**Exercise inputs:**

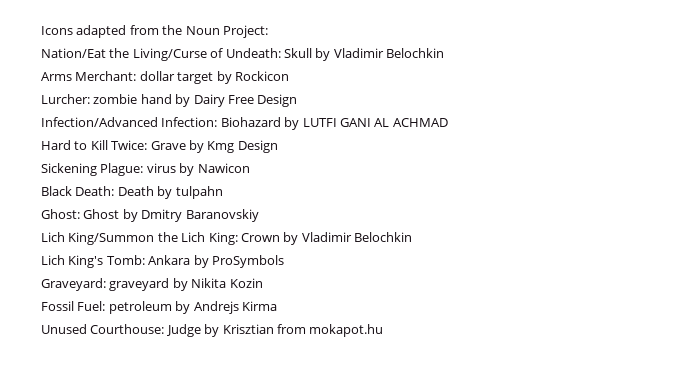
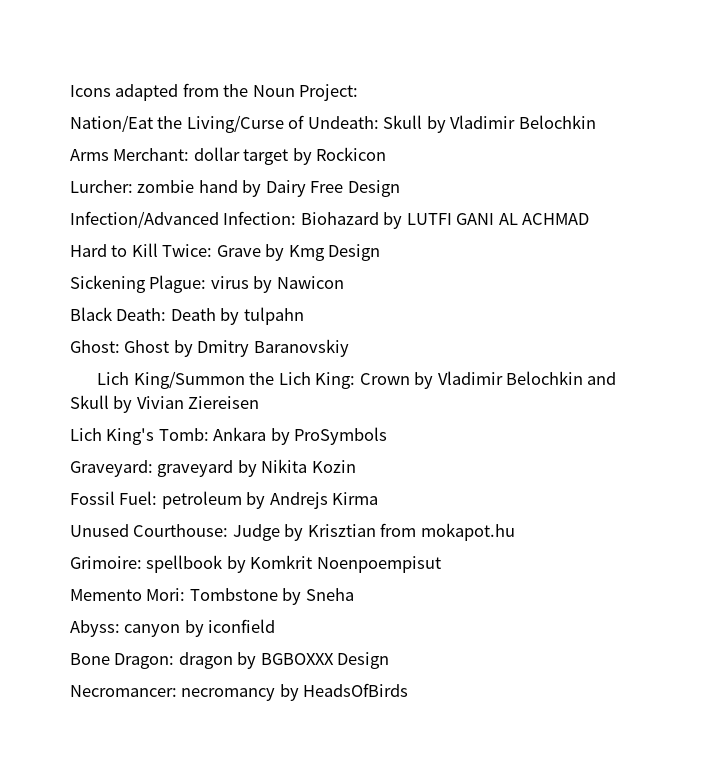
(412, 237) none -> [587,372,617,385] [70,395,260,413] and Skull by Vivian Ziereisen
(384, 330) none -> [70,555,441,573] [70,588,354,605] [70,619,276,637] [70,652,390,669] [70,683,409,701] // Grimoire: spellbook by Komkrit Noenpoempisut // Memento Mori: Tombstone by Sneha // Abyss: canyon by iconfield // Bone Dragon: dragon by BGBOXXX Design // Necromancer: necromancy by HeadsOfBirds

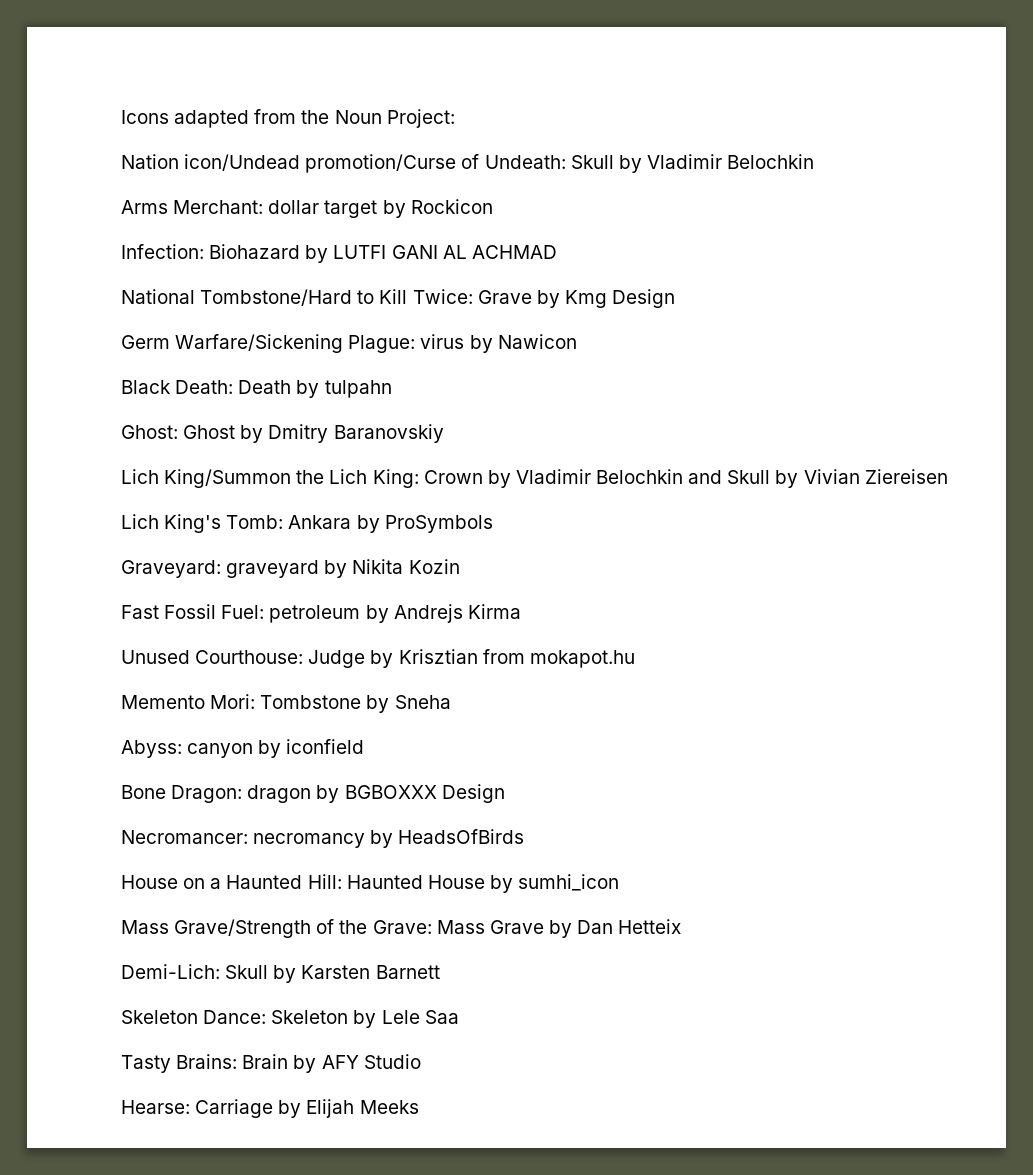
[70,115,284,133] Nation/Eat the Living/Curse -> [121,154,457,173] Nation icon/Undead promotion/Curse
[70,180,400,197] [70,211,219,228] Lurcher: zombie hand by Dairy Free Design // Infection/Advanced -> (493, 206) none
[70,244,107,257] Hard -> [121,289,353,306] National Tombstone/Hard
[70,275,146,293] Sickening -> [121,334,344,353] Germ Warfare/Sickening
(356, 466) none -> [121,605,159,619] Fast
[70,555,441,573] // Grimoire: spellbook by Komkrit Noenpoempisut -> (635, 659) none
(409, 690) none -> [121,874,620,893] [121,919,682,938] [121,964,440,983] [121,1010,459,1028] [121,1054,421,1073] [121,1099,419,1118] // House on a Haunted Hill: Haunted House by sumhi_icon // Mass Grave/Strength of the Grave: Mass Grave by Dan Hetteix // Demi-Lich: Skull by Karsten Barnett // Skeleton Dance: Skeleton by Lele Saa // Tasty Brains: Brain by AFY Studio // Hearse: Carriage by Elijah Meeks

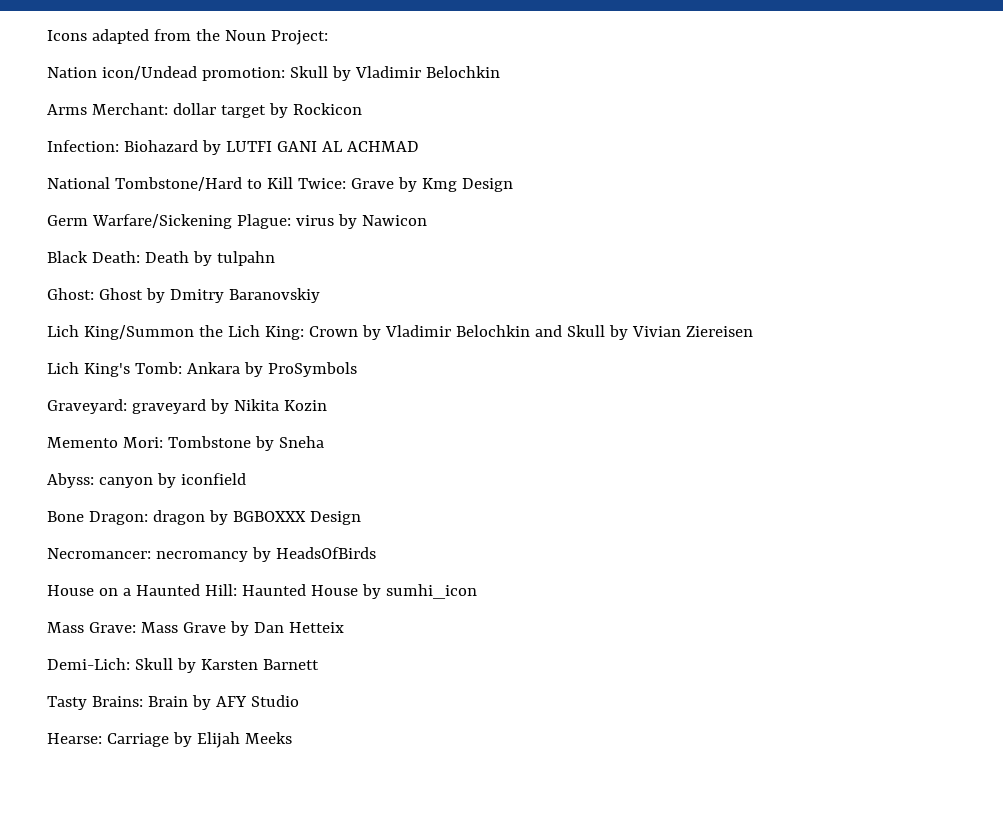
[305,154,566,173] promotion/Curse of Undeath: -> [201,67,285,81] promotion:
[121,604,521,623] [121,649,635,668] // Fast Fossil Fuel: petroleum by Andrejs Kirma // Unused Courthouse: Judge by Krisztian from mokapot.hu -> (327, 405) none
[174,919,368,938] Grave/Strength of the -> (84, 627) none
[121,1010,459,1028] // Skeleton Dance: Skeleton by Lele Saa -> (319, 664) none

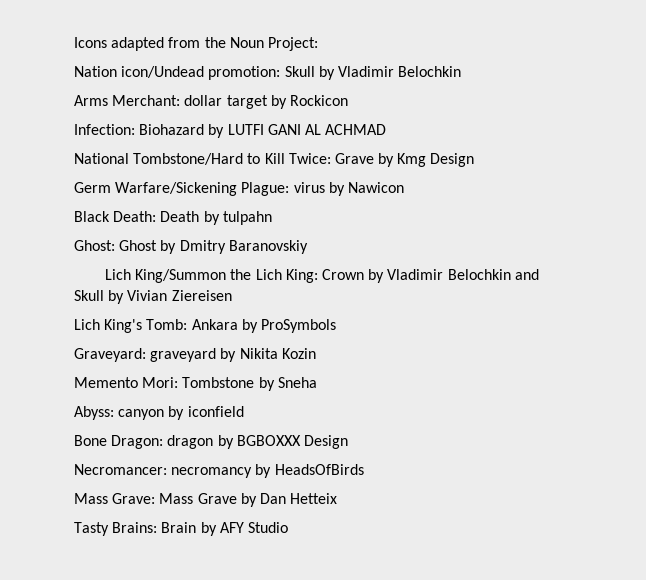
[47,584,477,599] // House on a Haunted Hill: Haunted House by sumhi_icon -> (364, 469) none
[47,658,319,673] // Demi-Lich: Skull by Karsten Barnett -> (338, 498) none
[47,732,292,748] // Hearse: Carriage by Elijah Meeks -> (288, 527) none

**Instructions to follow:** An acceptable answer consists of the lines above from the one holding "[305,154,566,173] promotion/Curse of" to the end of the data, repeated exactly and containing no pictures.

**Result of this task:**
[305,154,566,173] promotion/Curse of Undeath: -> [201,67,285,81] promotion:
[121,604,521,623] [121,649,635,668] // Fast Fossil Fuel: petroleum by Andrejs Kirma // Unused Courthouse: Judge by Krisztian from mokapot.hu -> (327, 405) none
[174,919,368,938] Grave/Strength of the -> (84, 627) none
[121,1010,459,1028] // Skeleton Dance: Skeleton by Lele Saa -> (319, 664) none

[47,584,477,599] // House on a Haunted Hill: Haunted House by sumhi_icon -> (364, 469) none
[47,658,319,673] // Demi-Lich: Skull by Karsten Barnett -> (338, 498) none
[47,732,292,748] // Hearse: Carriage by Elijah Meeks -> (288, 527) none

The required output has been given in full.